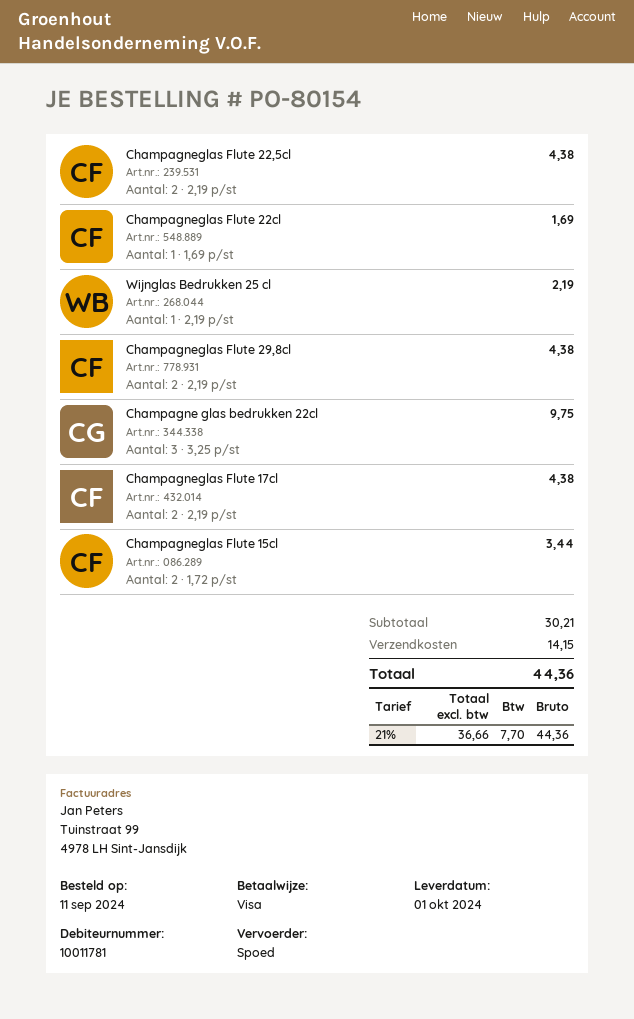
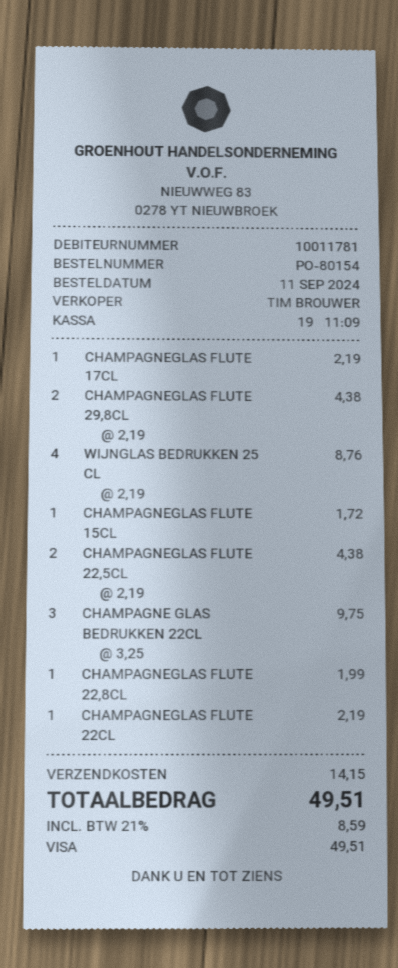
Champagneglas Flute 22cl: 1 x 1.69 = 1.69 -> 1 x 2.19 = 2.19
Wijnglas Bedrukken 25 cl: 1 x 2.19 = 2.19 -> 4 x 2.19 = 8.76
Champagneglas Flute 17cl: 2 x 2.19 = 4.38 -> 1 x 2.19 = 2.19
Champagneglas Flute 15cl: 2 x 1.72 = 3.44 -> 1 x 1.72 = 1.72
CHAMPAGNEGLAS FLUTE 22,8CL: none -> 1 x 1.99 = 1.99
tax: 21% = 7.70 -> 21% = 8.59
total: 44.36 -> 49.51

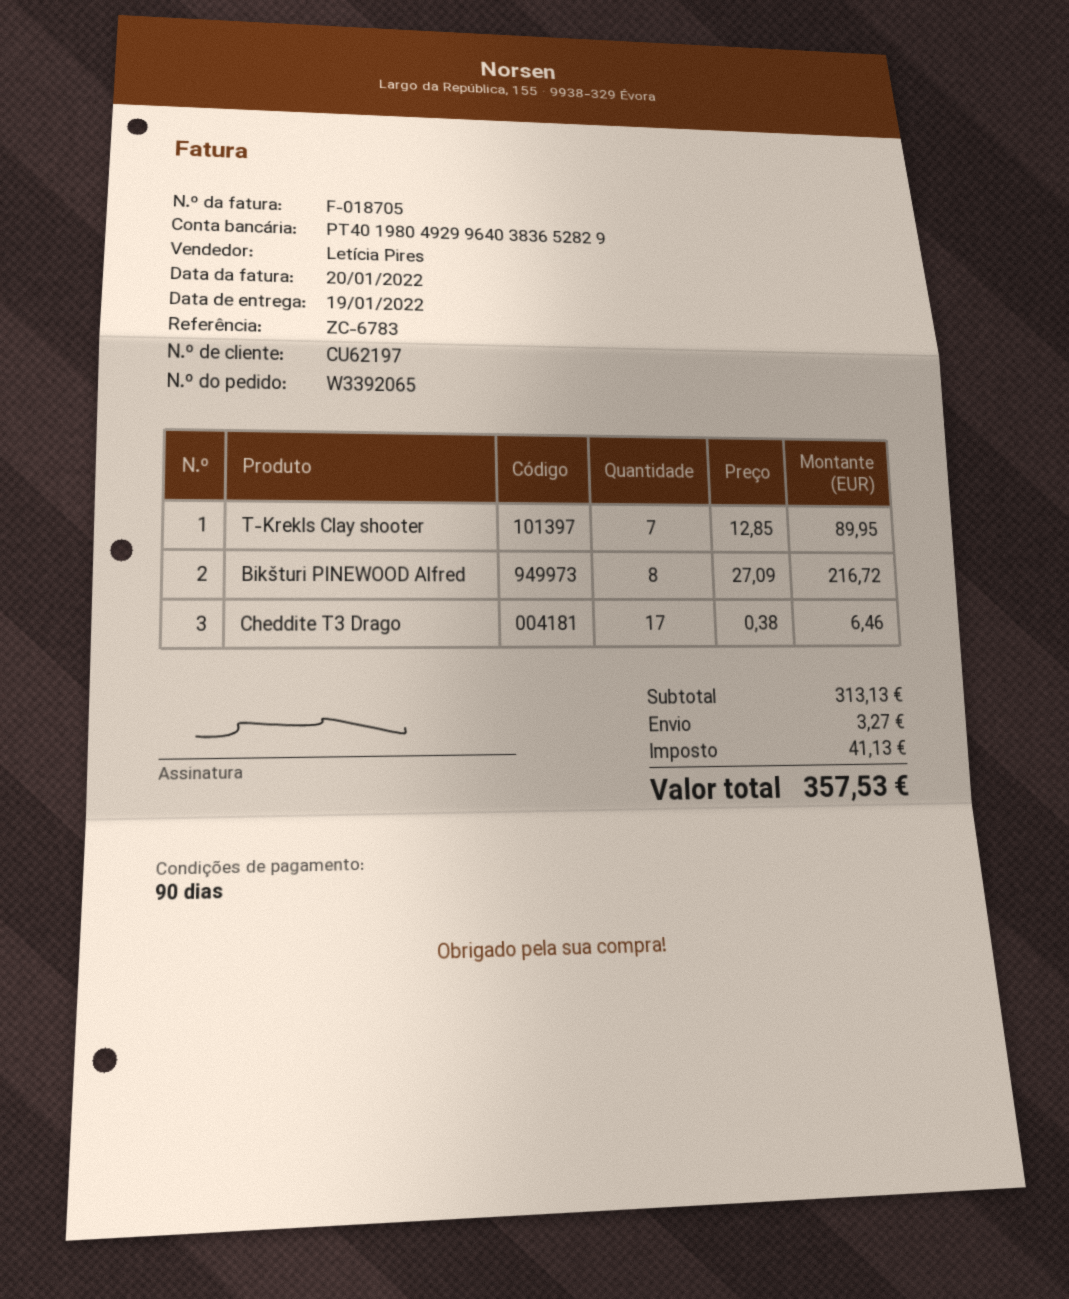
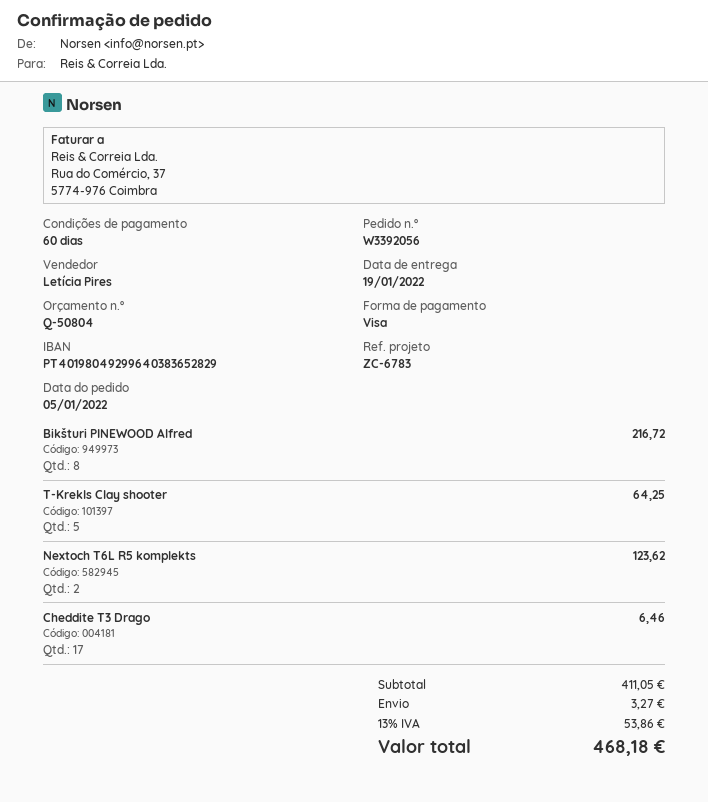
order number: W3392065 -> W3392056
payment terms: 90 days -> 60 days
T-Krekls Clay shooter: 7 for 89.95 -> 5 for 64.25
Nextoch T6L R5 komplekts: none -> 2 for 123.62
subtotal: 313.13 -> 411.05
tax: 41.13 -> 53.86
total: 357.53 -> 468.18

▸ EXERCISE: Print the listing verbatim; no pictures.

▸ EXERCISE RESPONSE:
Champagneglas Flute 22cl: 1 x 1.69 = 1.69 -> 1 x 2.19 = 2.19
Wijnglas Bedrukken 25 cl: 1 x 2.19 = 2.19 -> 4 x 2.19 = 8.76
Champagneglas Flute 17cl: 2 x 2.19 = 4.38 -> 1 x 2.19 = 2.19
Champagneglas Flute 15cl: 2 x 1.72 = 3.44 -> 1 x 1.72 = 1.72
CHAMPAGNEGLAS FLUTE 22,8CL: none -> 1 x 1.99 = 1.99
tax: 21% = 7.70 -> 21% = 8.59
total: 44.36 -> 49.51

order number: W3392065 -> W3392056
payment terms: 90 days -> 60 days
T-Krekls Clay shooter: 7 for 89.95 -> 5 for 64.25
Nextoch T6L R5 komplekts: none -> 2 for 123.62
subtotal: 313.13 -> 411.05
tax: 41.13 -> 53.86
total: 357.53 -> 468.18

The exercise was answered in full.